All the women in this story have learnt that lesson, and together with corrective treatment, regained a semblance of control over their bodies. For a package treatment option that heals emotional scars and physical damage, experts suggest yoga. “Bodies and emotions are interlinked. With yoga, you slowly get the ability to be indifferent,” says Rajvi Mehta, an Iyengar yoga teacher with a doctorate in reproductive physiology. “Asanas [special bodily postures], although done by the body, aid you to be in control of your emotions.”
Last year, in Yoga Rahasya, a publication of the Ramamani Iyengar Memorial Yoga Institute, 36-year-old Uma Iyer from Bangalore wrote about how she was able to beat PCOD through yoga asanas she learned at the Iyengar institute in Pune. Iyer developed polycystic ovaries after a difficult miscarriage in 2002. In addition to the weight gain, depression and hair loss, Iyer had a demented menstrual cycle: she’d go through months without a period, but once it started, the tsunami would last up to 45 days. “I got to a point where I would have to carry pads wherever I went, and because of the weight even stitching a blouse was traumatic,” says Iyer. “When I decided to try yoga, I was desperate.”

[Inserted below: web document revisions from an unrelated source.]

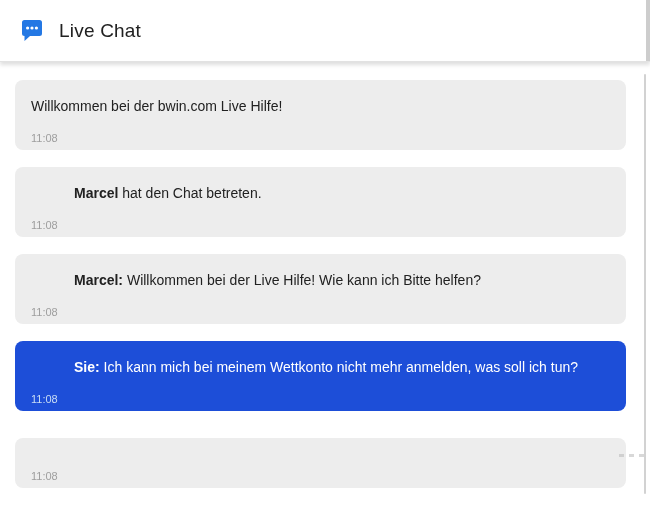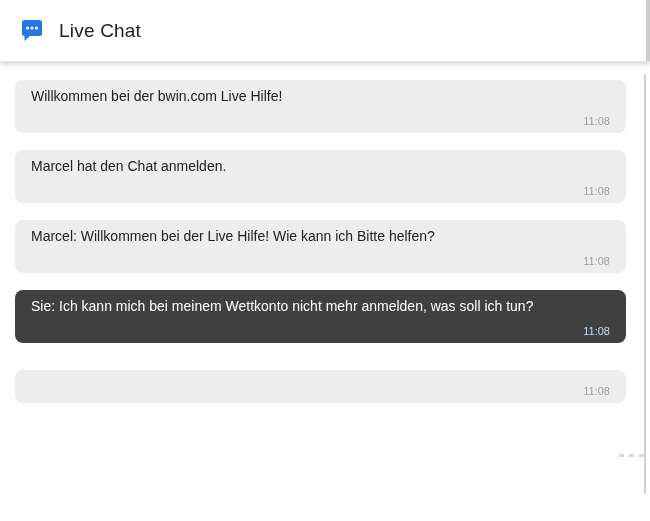--- a/index.html
+++ b/index.html
@@ -52,7 +52,7 @@
   .bubble {
     position: relative;
     border-radius: 8px;
-    padding: 6px 16px 6px 16px;
+    padding: 16px 16px 6px 16px;
     margin-bottom: 17px;
     font-size: 14px;
     line-height: 20px;

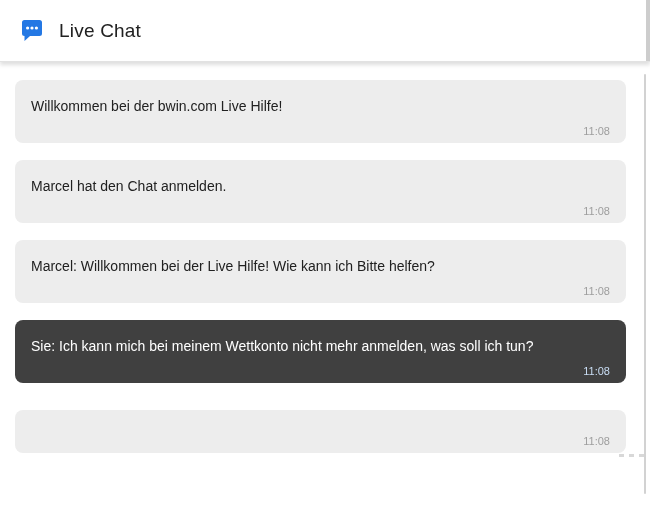--- a/index.html
+++ b/index.html
@@ -64,11 +64,11 @@
   .msg-sender { font-weight: 400; }
   .msg-time {
     display: block;
-    text-align: right;
+    text-align: left;
     font-size: 11px;
     line-height: 12px;
     color: #9e9e9e;
-    margin-top: 9px;
+    margin-top: 16px;
   }
   .bubble.user .msg-time { color: #c9ddf4; }
   

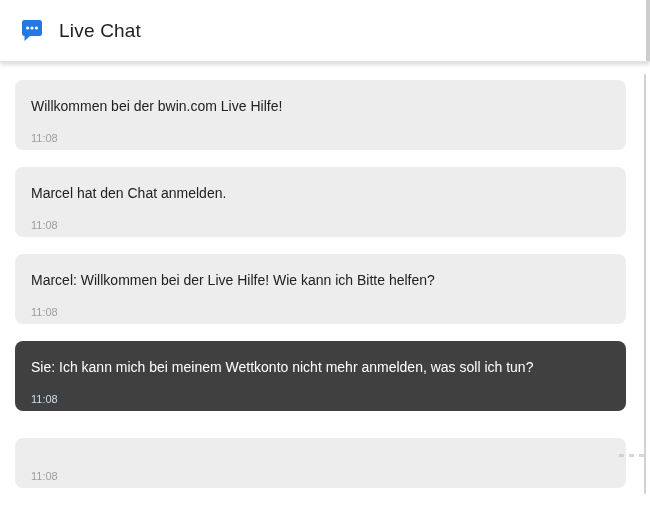--- a/index.html
+++ b/index.html
@@ -61,7 +61,7 @@
   .bubble.agent { background: #ededed; }
   .bubble.user  { background: #404040; color: #ffffff; }
   .bubble:last-of-type { margin-top: 27px; }
-  .msg-sender { font-weight: 400; }
+  .msg-sender { font-weight: 700; margin-left: 43px; }
   .msg-time {
     display: block;
     text-align: left;

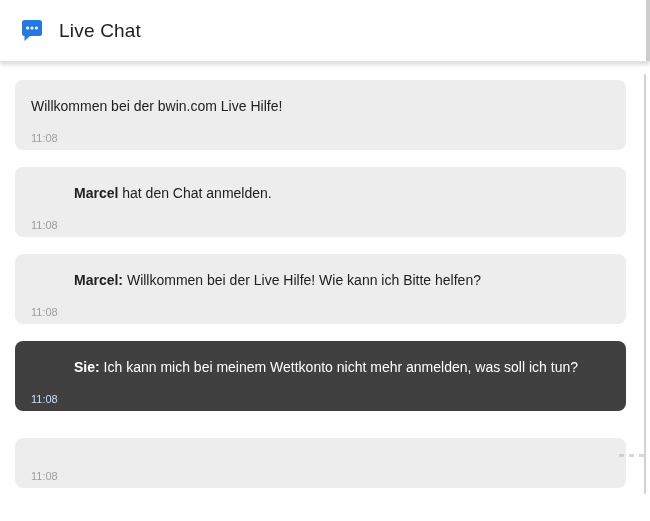--- a/index.html
+++ b/index.html
@@ -132,7 +132,7 @@
   </div>
 
   <div class="bubble agent">
-    <div class="msg-line"><span class="msg-sender">Marcel</span><span class="msg-text"> hat den Chat anmelden.</span></div>
+    <div class="msg-line"><span class="msg-sender">Marcel</span><span class="msg-text"> hat den Chat betreten.</span></div>
     <span class="msg-time">11:08</span>
   </div>
 

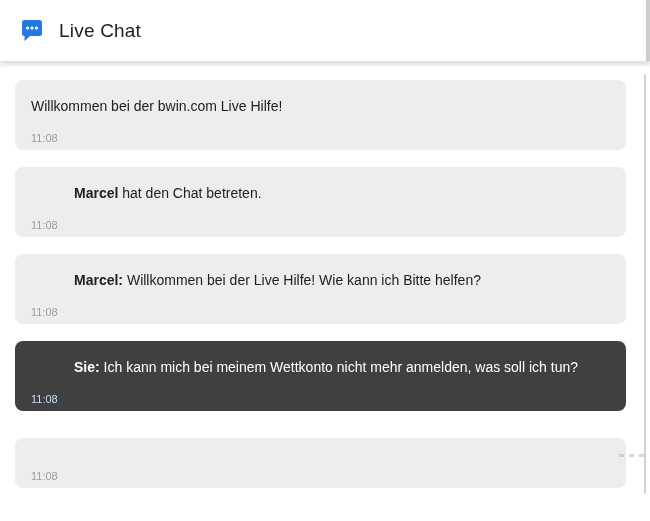--- a/index.html
+++ b/index.html
@@ -59,7 +59,7 @@
     color: #212121;
   }
   .bubble.agent { background: #ededed; }
-  .bubble.user  { background: #404040; color: #ffffff; }
+  .bubble.user  { background: #1d4ed8; color: #ffffff; }
   .bubble:last-of-type { margin-top: 27px; }
   .msg-sender { font-weight: 700; margin-left: 43px; }
   .msg-time {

But, four years later, the former aerobics student says yoga changed her life. At their Pune institute, guru BKS Iyengar and his daughter Geeta taught Iyer asanas to relax her rigid pelvic region—they improved blood circulation, and importantly, brought hormonal balance. Most of it made her yelp in pain, but she says the improvement was far more important. According to Iyer, after a year-and-a-half of continuous practice, sans medication, her appetite returned to normal, the carbohydrate craving vanished and she lost several kilos. And the anger dissipated. “When you’re focused on getting an asana right, you become calm and stop thinking of everything else. Most importantly, you feel in control.”
Last year, while campaigning to get her husband elected, Michelle Obama spoke about the guilt that all women hold in their hearts: “That guilt that you don’t have the choice to stay home, and even if you do, you feel guilty”.
Many experts have also labelled guilt a women’s disease—the perpetually nagging feeling that they’re either shortchanging themselves or their families. So, a sense of control, even in the ability to maintain a sarvangasana, can be a mood elevator. Soon enough, your hypothalamus will thank you.